FUTURE CONSIDERATIONS

Although conjugate PS vaccines can induce mucosal immune responses in the upper respiratory tract and have the potential to reduce carriage and to some extent to prevent acute otitis media, their mucosal effects can perhaps be improved by optimising the dosage, dose regimen, and route of immunisation. Further studies are needed to investigate the functions and mechanisms of action of anticapsular mucosal antibodies. New protein vaccine candidates and combinations of protein and PS antigens are currently under investigation, and have been shown to reduce nasal carriage in mice.103 It would be wise to assess the mucosal effect of candidate antigen(s) in humans as one of the selection criteria for new vaccines.

Take home messages

  • Nasopharyngeal carriage of pathogens is a prerequisite of infection and invasive disease and is the source of transmission

  • To induce community immunity against nasopharyngeal pathogens, it is necessary to induce protection against carriage

  • Local mucosal immunity within the nasopharynx may play a crucial role in the reduction of carriage

  • Recently introduced polysaccharide based conjugate vaccines can induce good immune responses at the local mucosal level

  • Protein vaccine candidates against nasopharyngeal pathogens have been under intensive research and some are showing great potential as mucosal vaccines

  • The development of antibacterial vaccines that can be administered intranasally is an attractive idea and is the subject of current research

“Further studies are needed to investigate the functions and mechanisms of action of anticapsular mucosal antibodies”
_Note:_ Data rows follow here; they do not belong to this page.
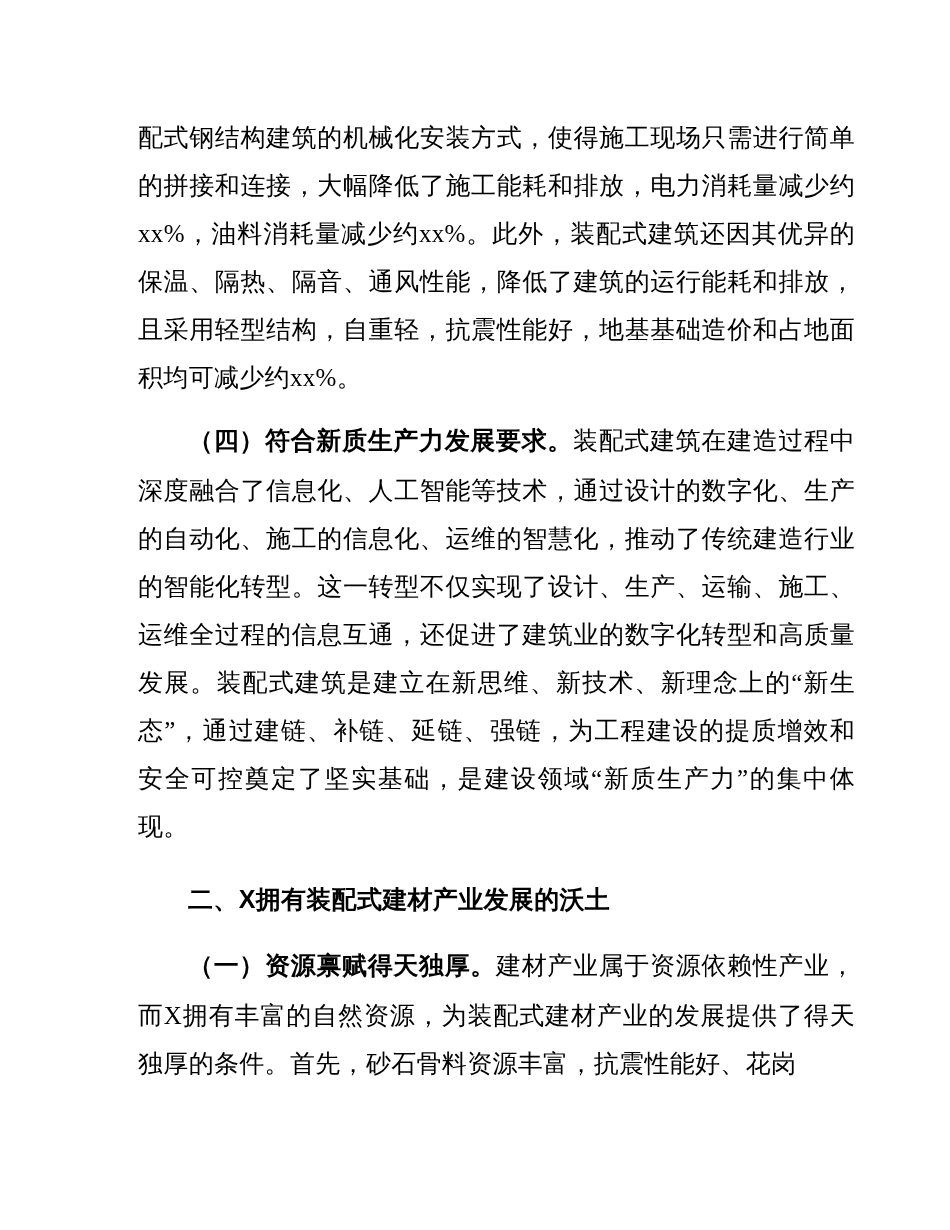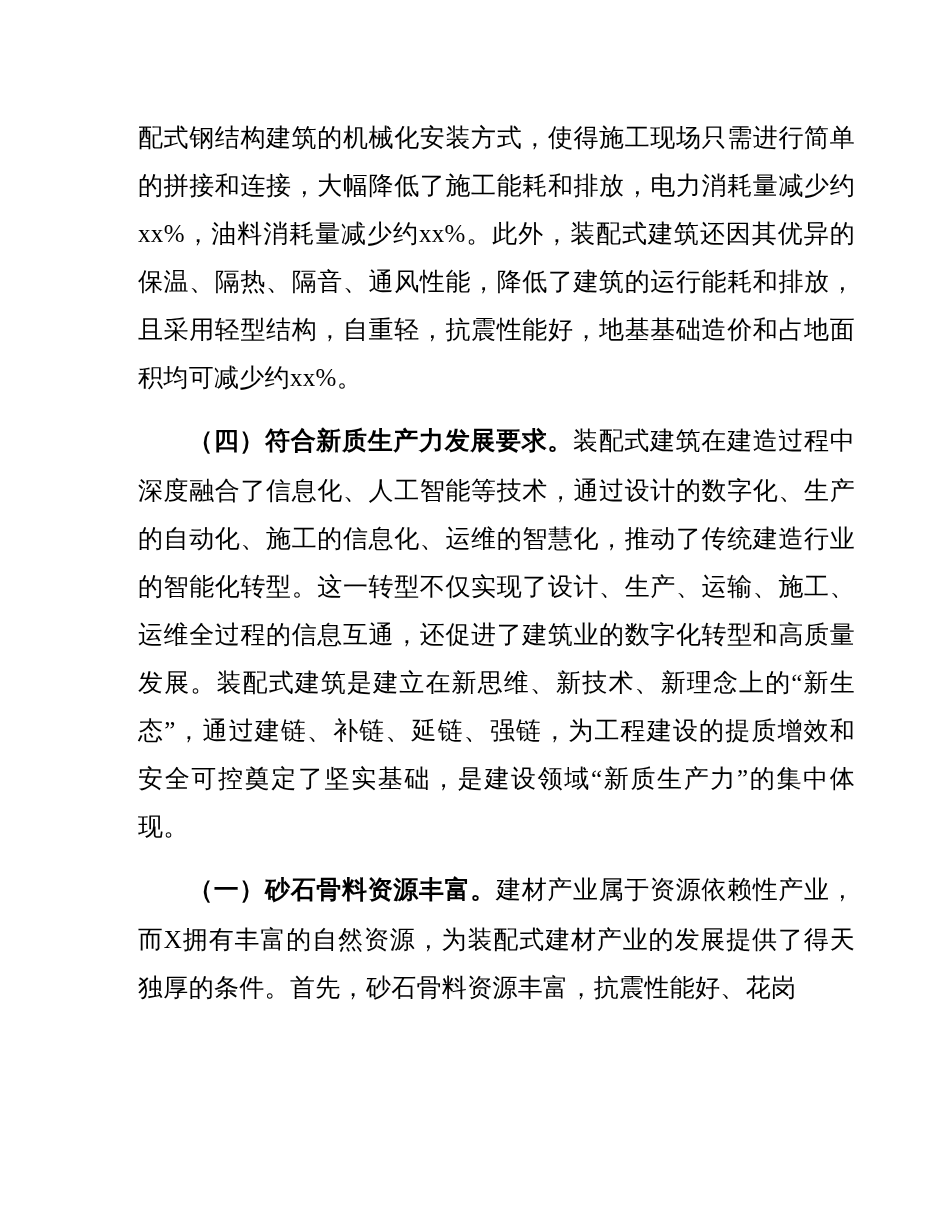--- a/index.html
+++ b/index.html
@@ -47,16 +47,17 @@
 </style>
 </head>
 <body>
 
 <div class="page">
 
   <p class="para">配式钢结构建筑的机械化安装方式，使得施工现场只需进行简单的拼接和连接，大幅降低了施工能耗和排放，电力消耗量减少约xx%，油料消耗量减少约xx%。此外，装配式建筑还因其优异的保温、隔热、隔音、通风性能，降低了建筑的运行能耗和排放，且采用轻型结构，自重轻，抗震性能好，地基基础造价和占地面积均可减少约xx%。</p>
 
   <p class="para indent"><strong class="lead">（四）符合新质生产力发展要求。</strong><span>装配式建筑在建造过程中深度融合了信息化、人工智能等技术，通过设计的数字化、生产的自动化、施工的信息化、运维的智慧化，推动了传统建造行业的智能化转型。这一转型不仅实现了设计、生产、运输、施工、运维全过程的信息互通，还促进了建筑业的数字化转型和高质量发展。装配式建筑是建立在新思维、新技术、新理念上的“新生态”，通过建链、补链、延链、强链，为工程建设的提质增效和安全可控奠定了坚实基础，是建设领域“新质生产力”的集中体现。</span></p>
 
+  <h2 class="section-heading">二、X拥有装配式建材产业发展的沃土</h2>
 
-  <p class="para indent"><strong class="lead">（一）砂石骨料资源丰富。</strong><span>建材产业属于资源依赖性产业，而X拥有丰富的自然资源，为装配式建材产业的发展提供了得天独厚的条件。首先，砂石骨料资源丰富，抗震性能好、花岗</span></p>
+  <p class="para indent"><strong class="lead">（一）资源禀赋得天独厚。</strong><span>建材产业属于资源依赖性产业，而X拥有丰富的自然资源，为装配式建材产业的发展提供了得天独厚的条件。首先，砂石骨料资源丰富，抗震性能好、花岗</span></p>
 
 </div>
 
 </body></html>

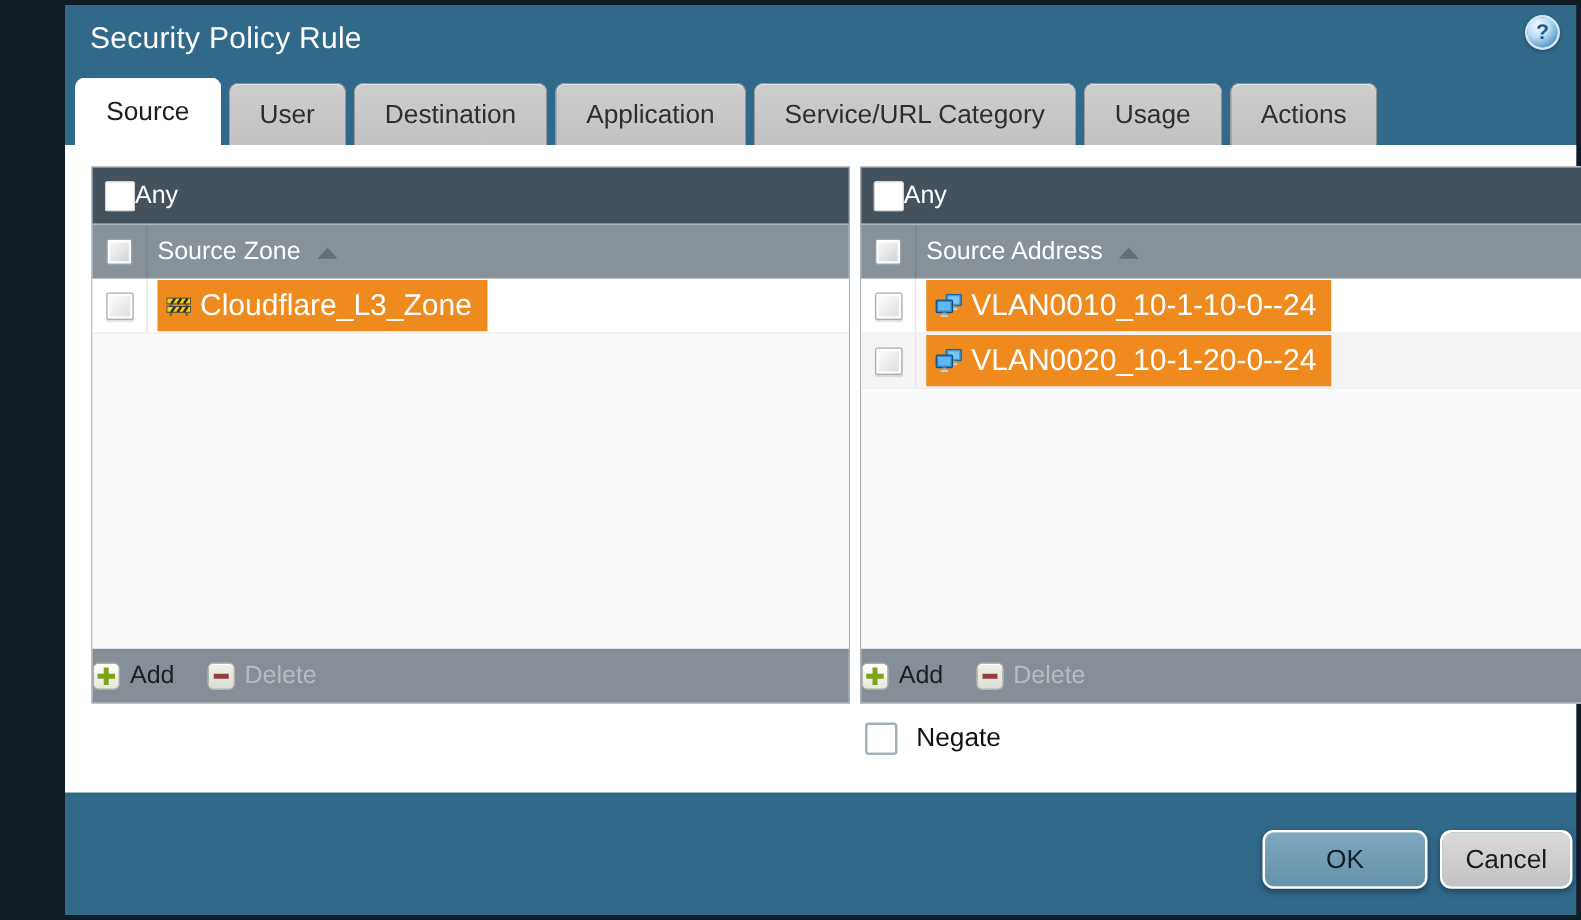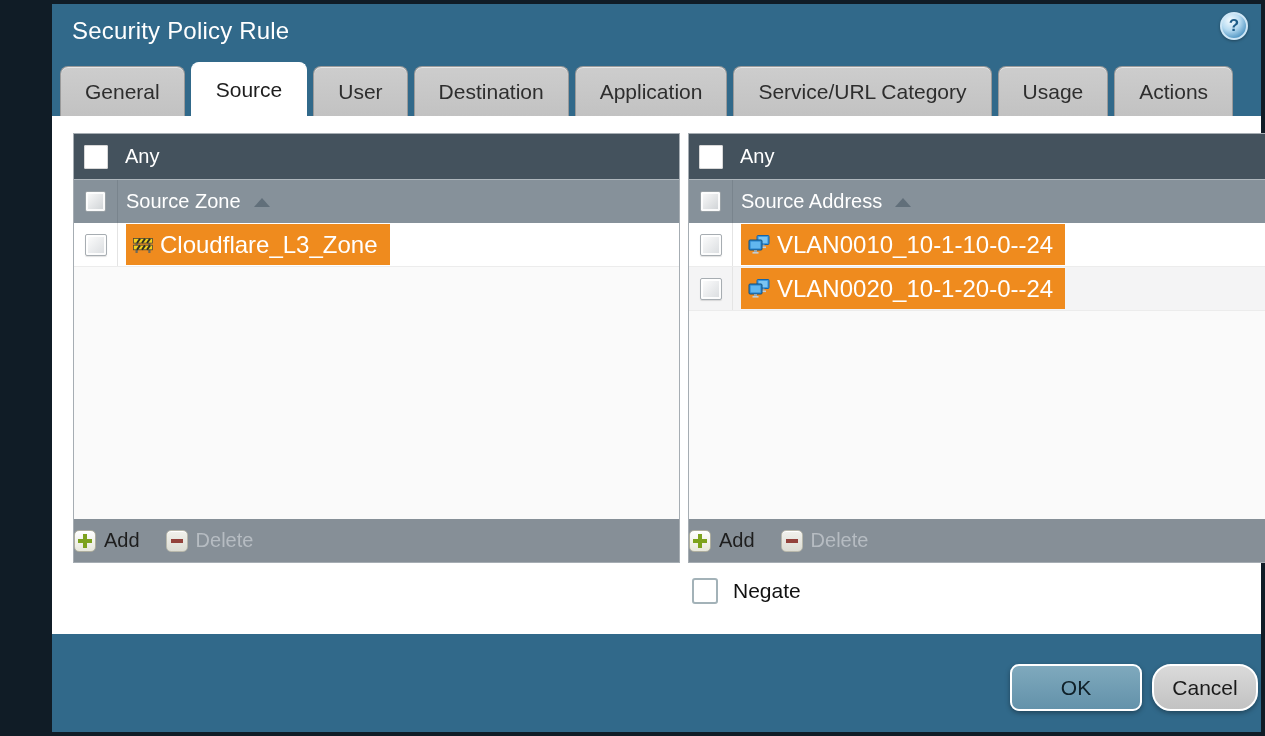--- a/index.html
+++ b/index.html
@@ -22,21 +22,21 @@
       font-size:21px; color:#2e2e2e; cursor:pointer; box-shadow:inset 0 1px 0 #e6e6e6; }
   .tab.active { height:54px; background:#ffffff; border-color:#ffffff; color:#1d1d1d; box-shadow:none; z-index:3; }
 
   
   .content { position:absolute; top:112px; left:0; right:0; height:518px; background:#ffffff; z-index:1; }
 
   .panel { position:absolute; top:17px; height:430px; border:1px solid #a6adb3; display:flex; flex-direction:column; background:#fafafa; }
   .panel.left  { left:21px;  width:607px; }
   .panel.right { left:636px; width:600px; }
 
-  .any-bar { height:45px; background:#44525d; display:flex; align-items:center; padding-left:10px; gap:17px;
+  .any-bar { height:45px; background:#44525d; display:flex; align-items:center; padding-left:10px; 
       color:#ffffff; font-size:20px; flex:0 0 auto; }
   .col-header { height:44px; background:#86919a; border-top:1px solid #aeb6bc; display:flex; align-items:center;
       color:#ffffff; font-size:20px; flex:0 0 auto; }
   .cb-cell { width:44px; display:flex; justify-content:center; align-items:center; align-self:stretch; flex:0 0 auto; }
   .col-header .cb-cell { border-right:1px solid #79848d; }
   .sort-arrow { width:0; height:0; border-left:8px solid transparent; border-right:8px solid transparent;
       border-bottom:9px solid #616f7a; margin-left:13px; margin-top:2px; }
 
   .list { flex:1 1 auto; background:#fafafa; overflow:hidden; }
   .row { height:44px; display:flex; align-items:center; border-bottom:1px solid #ececec; }
@@ -70,39 +70,38 @@
   .cb-negate { width:26px; height:26px; background:#ffffff; border:2px solid #a3b2b8; border-radius:3px; }
 
   .negate-row { position:absolute; top:462px; left:640px; display:flex; align-items:center; gap:15px; }
   .negate-label { font-size:21px; color:#111111; }
 
   
   .btn { position:absolute; height:47px; border-radius:9px; border:2px solid #ffffff; font-size:21px;
       display:flex; align-items:center; justify-content:center; cursor:pointer;
       box-shadow:0 2px 5px rgba(0,0,0,.35); font-family:"Liberation Sans", sans-serif; }
   .btn-ok { left:958px; top:660px; width:132px; background:linear-gradient(#7fa9bd,#6392aa); color:#0f2028; }
-  .btn-cancel { left:1100px; top:660px; width:106px; background:linear-gradient(#dadada,#c2c2c2); color:#1b1b1b;border-radius:19px; }
+  .btn-cancel { left:1100px; top:660px; width:106px; background:linear-gradient(#dadada,#c2c2c2); color:#1b1b1b; }
 
   .icon-svg { display:block; flex:0 0 auto; }
 </style>
 </head>
 <body>
 
 <div class="frame">
   <div class="dialog">
 
     <div class="titlebar">
       <div class="title">Security Policy Rule</div>
       <div class="help-btn">
         <span>?</span>
       </div>
     </div>
 
     <div class="tabs">
-      <div class="tab">General</div>
       <div class="tab active">Source</div>
       <div class="tab">User</div>
       <div class="tab">Destination</div>
       <div class="tab">Application</div>
       <div class="tab">Service/URL Category</div>
       <div class="tab">Usage</div>
       <div class="tab">Actions</div>
     </div>
 
     <div class="content">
The development of antibacterial vaccines that can be administered intranasally is an attractive idea because it would avoid pain, the need for equipment and skilled personnel, and the risks associated with all injections of injury and transmission of infection. Although such vaccines might be aimed primarily at the prevention of carriage and transmission, it is possible that they would also protect against invasive disease in the recipient, either by intercepting invasion at the mucosal level or by inducing systemic immunity, as is seen with oral polio vaccine, or both. However, it is probable that such mucosal vaccines will require effective biological adjuvants to be effective, and the search for such formulations adds further urgency to the need to understand how mucosal immunity works.